§ Exercise goal:
Please find the lines in the following records that hold "interacing", and copy them.

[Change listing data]
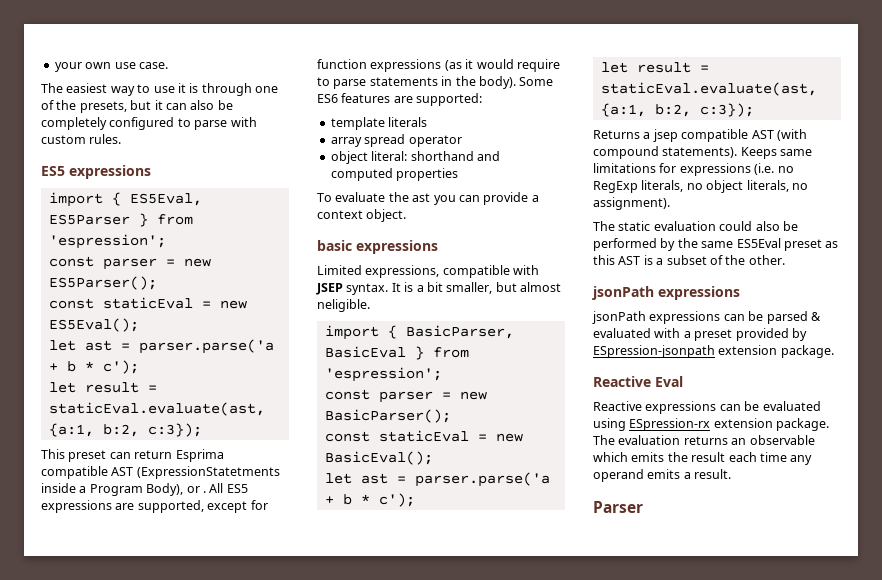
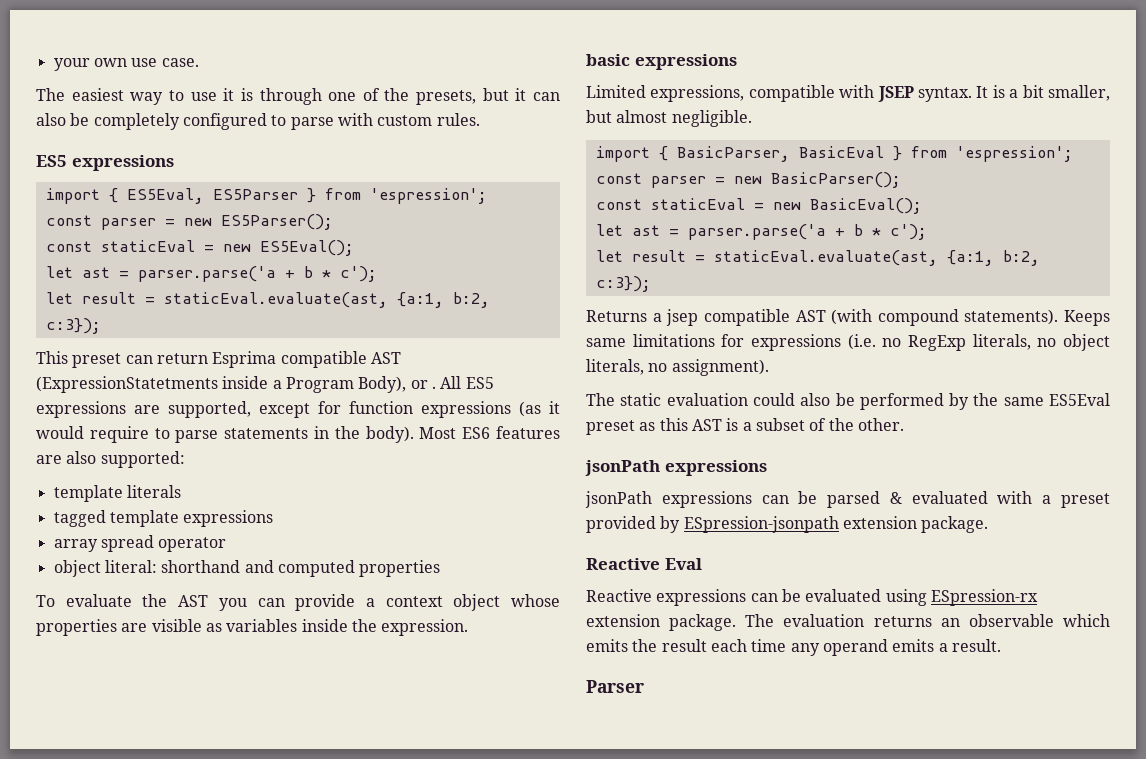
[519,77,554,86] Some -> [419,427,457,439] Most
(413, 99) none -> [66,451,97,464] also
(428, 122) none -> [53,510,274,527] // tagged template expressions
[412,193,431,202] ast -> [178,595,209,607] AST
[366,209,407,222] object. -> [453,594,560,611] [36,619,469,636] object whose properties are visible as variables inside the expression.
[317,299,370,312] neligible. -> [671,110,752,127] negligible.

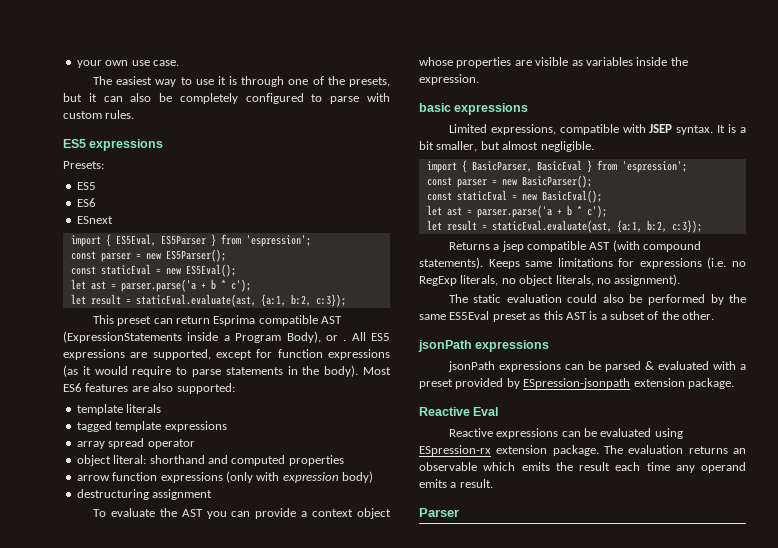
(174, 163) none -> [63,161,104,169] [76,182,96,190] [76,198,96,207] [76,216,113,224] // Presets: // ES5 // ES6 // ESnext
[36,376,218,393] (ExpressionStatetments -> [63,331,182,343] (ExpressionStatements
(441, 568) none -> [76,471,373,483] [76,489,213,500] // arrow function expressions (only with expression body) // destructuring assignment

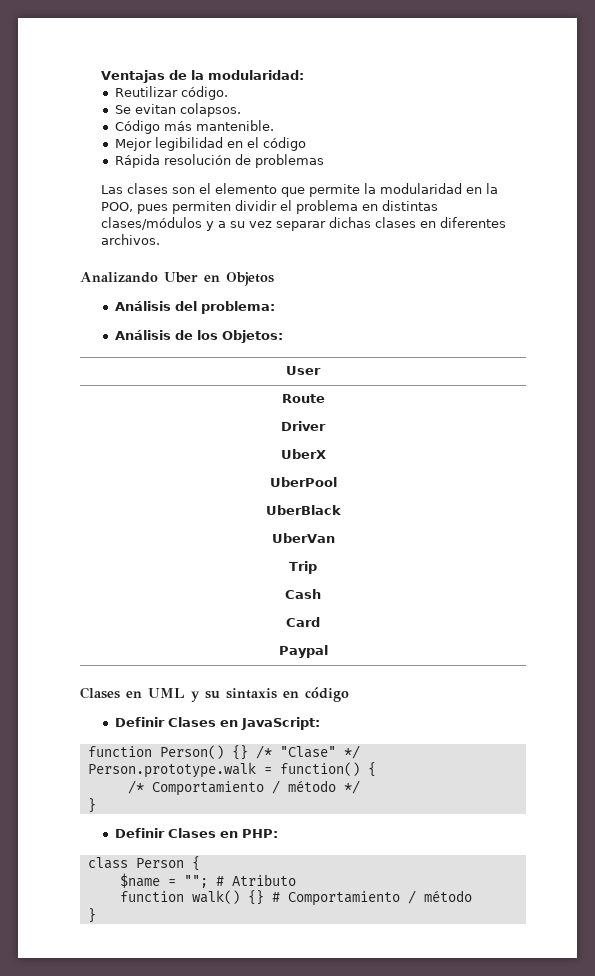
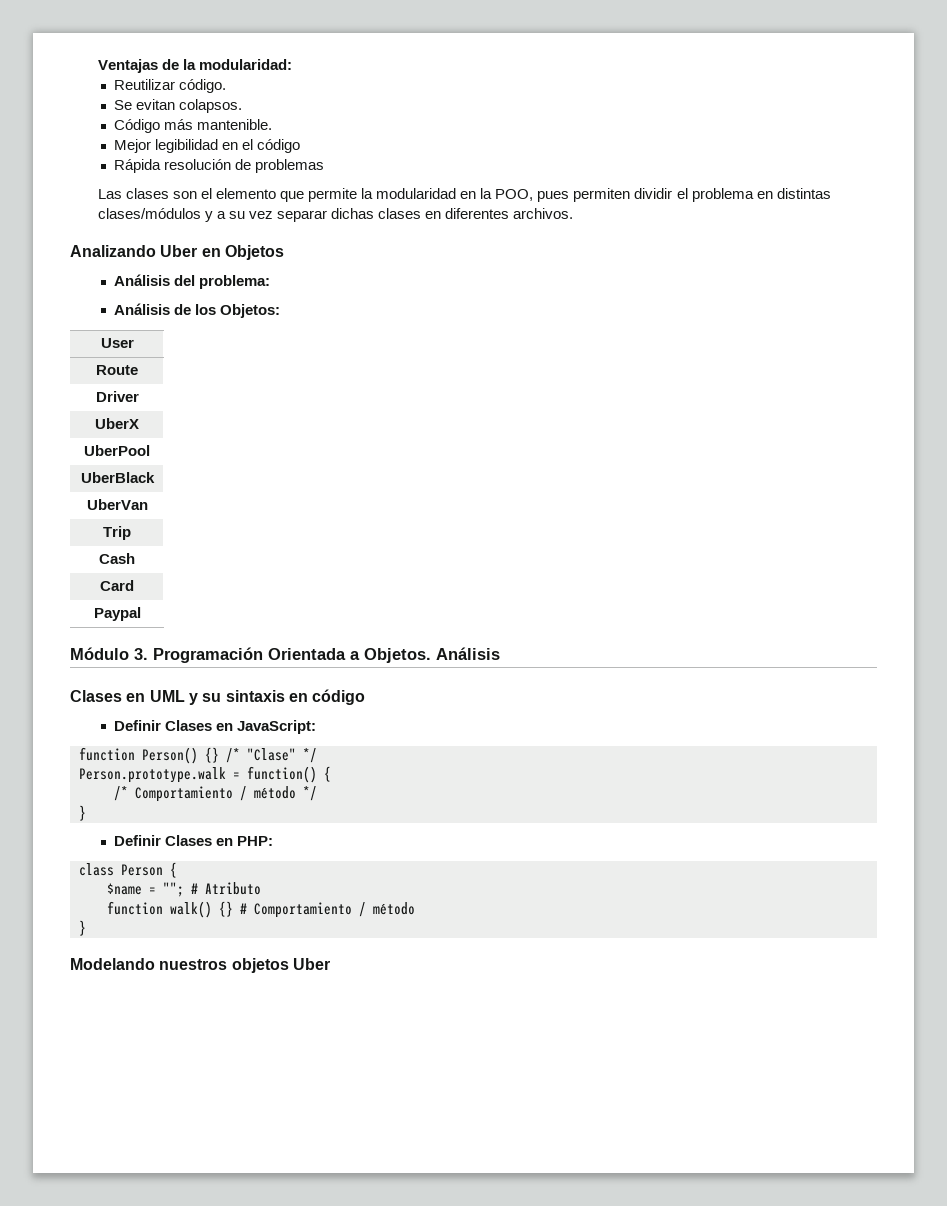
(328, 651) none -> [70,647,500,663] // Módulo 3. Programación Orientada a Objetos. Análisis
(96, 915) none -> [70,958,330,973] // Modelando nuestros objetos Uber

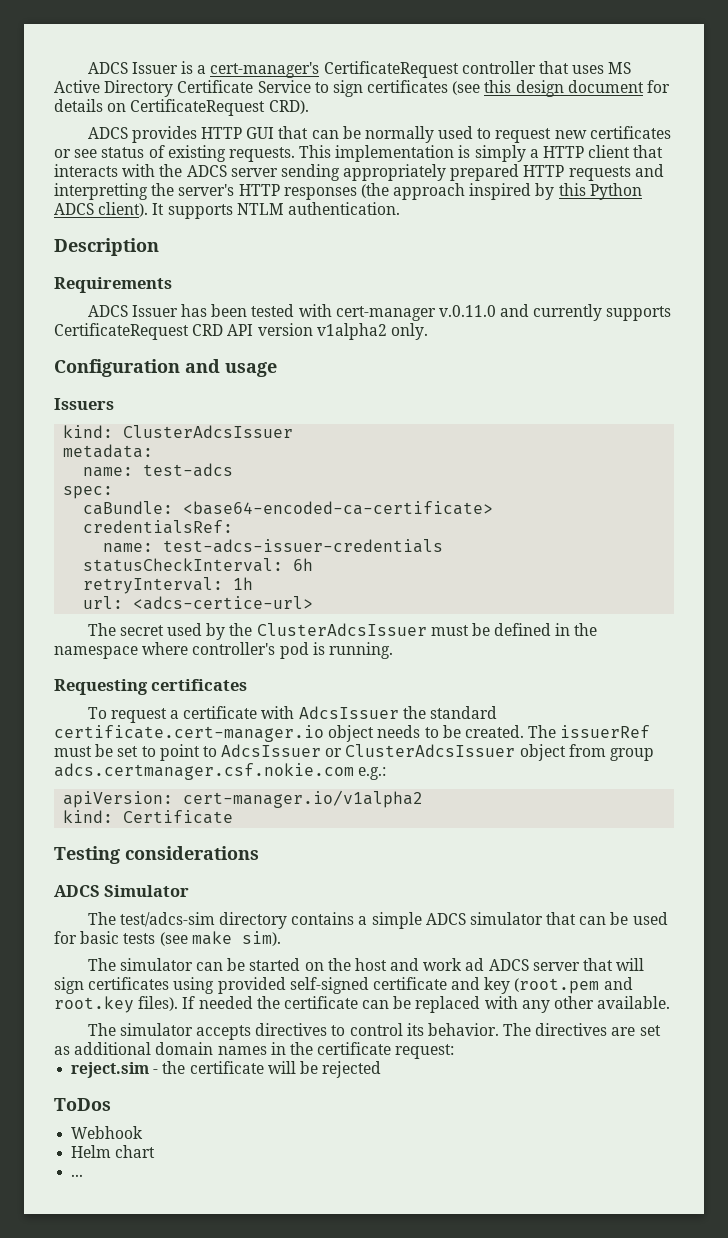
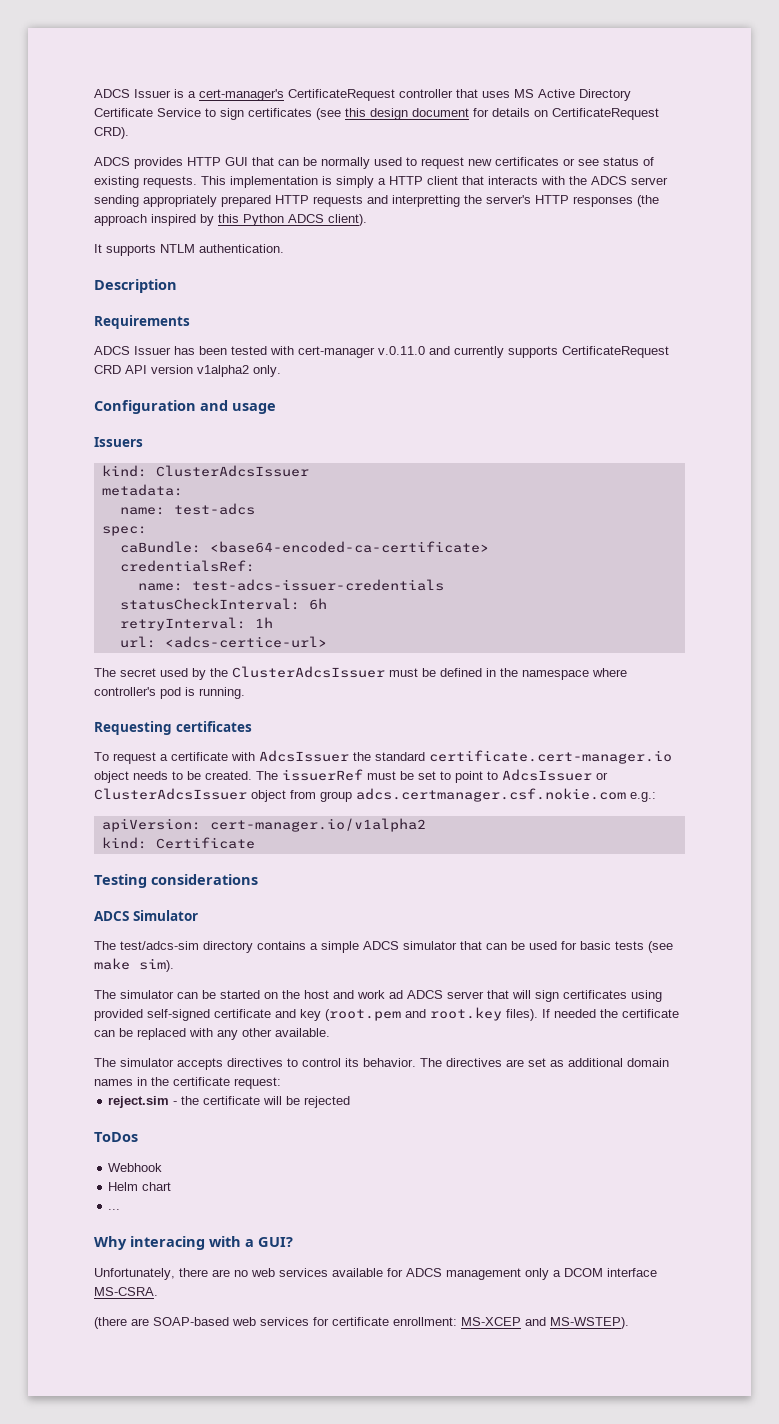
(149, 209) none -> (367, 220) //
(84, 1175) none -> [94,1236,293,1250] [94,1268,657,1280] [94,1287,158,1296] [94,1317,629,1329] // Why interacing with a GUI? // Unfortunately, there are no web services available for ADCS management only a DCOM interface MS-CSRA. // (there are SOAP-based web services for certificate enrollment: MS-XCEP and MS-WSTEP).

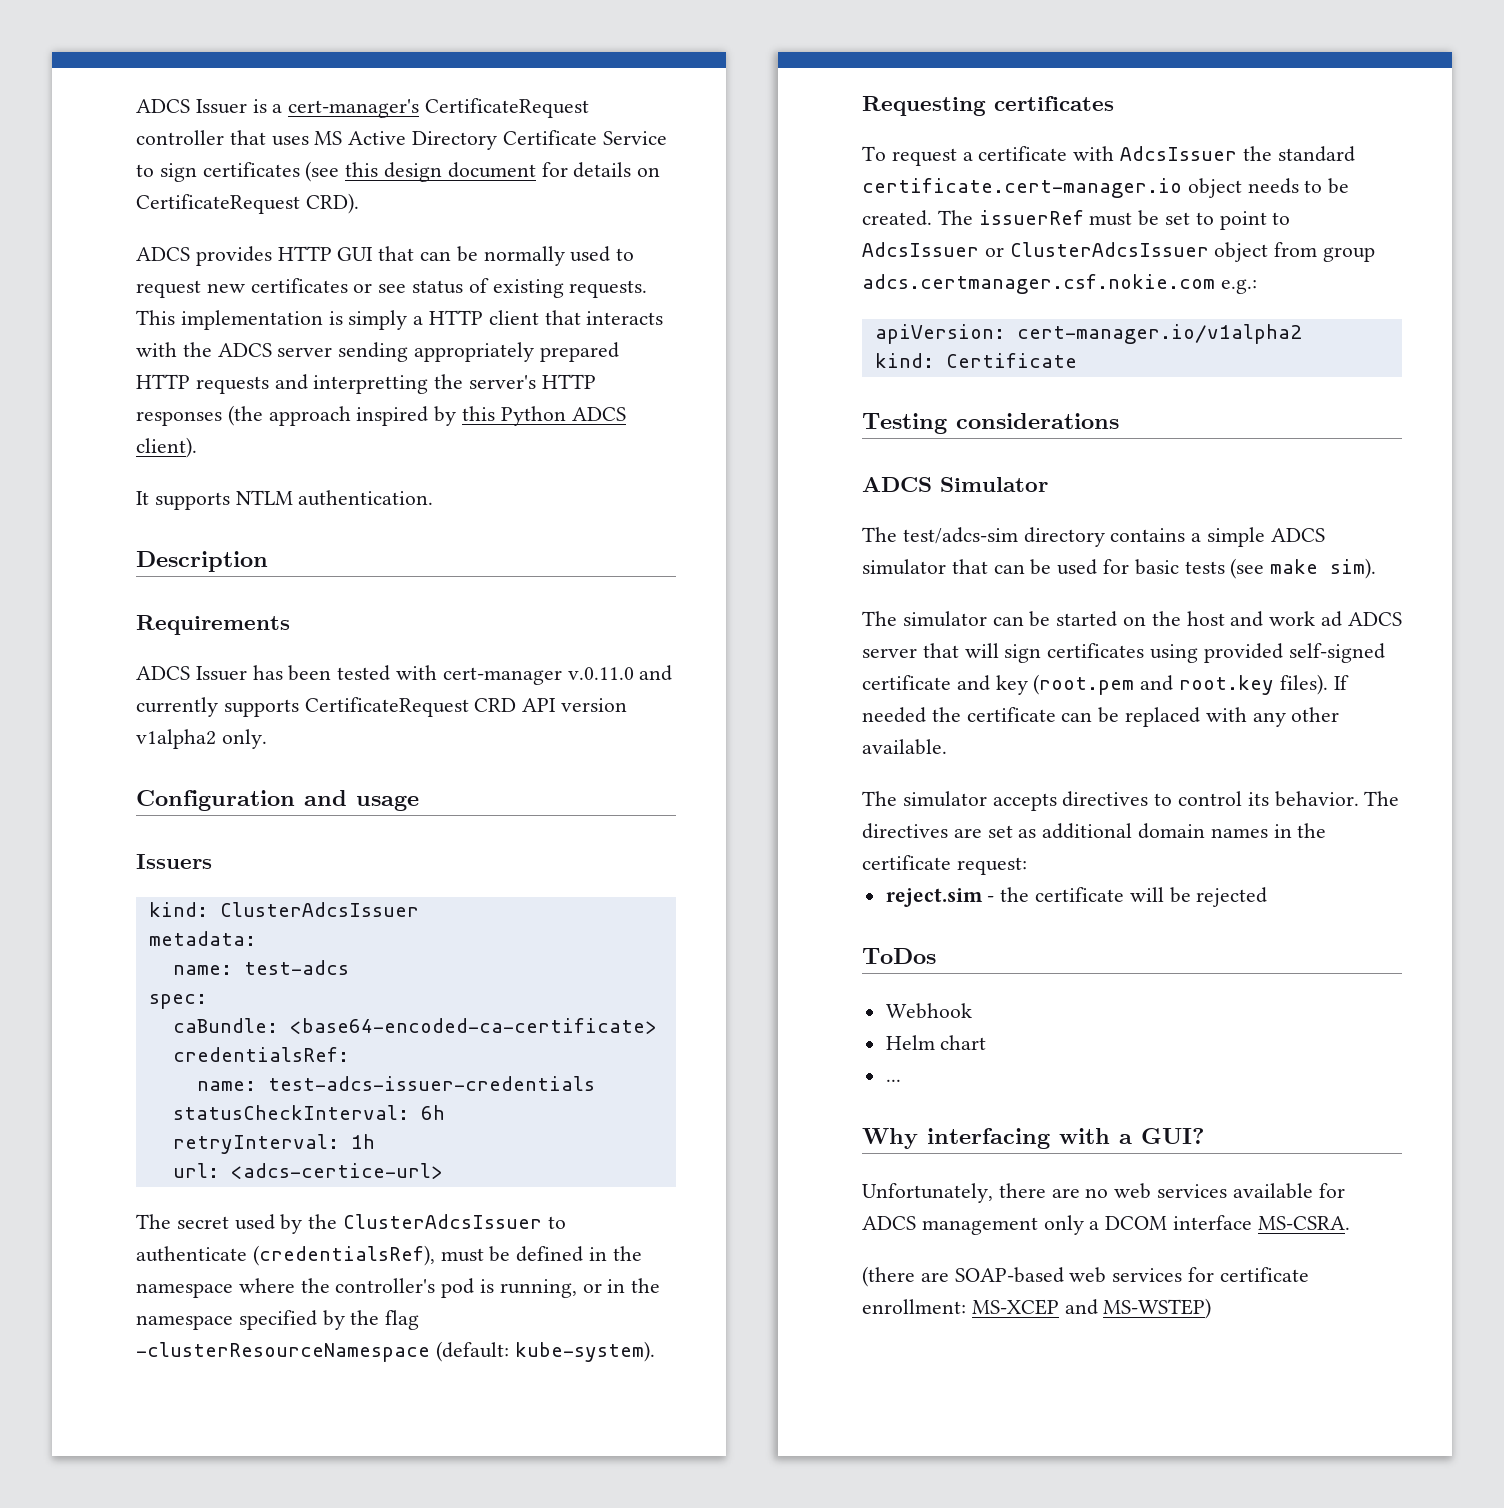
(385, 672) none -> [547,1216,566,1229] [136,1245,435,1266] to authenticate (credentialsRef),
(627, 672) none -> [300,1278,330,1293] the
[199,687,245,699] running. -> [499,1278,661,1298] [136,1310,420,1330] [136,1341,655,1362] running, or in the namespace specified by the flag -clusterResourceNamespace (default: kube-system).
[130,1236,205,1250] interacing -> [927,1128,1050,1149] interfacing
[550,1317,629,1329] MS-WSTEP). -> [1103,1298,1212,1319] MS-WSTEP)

§ Response area:
(84, 1175) none -> [94,1236,293,1250] [94,1268,657,1280] [94,1287,158,1296] [94,1317,629,1329] // Why interacing with a GUI? // Unfortunately, there are no web services available for ADCS management only a DCOM interface MS-CSRA. // (there are SOAP-based web services for certificate enrollment: MS-XCEP and MS-WSTEP).
[130,1236,205,1250] interacing -> [927,1128,1050,1149] interfacing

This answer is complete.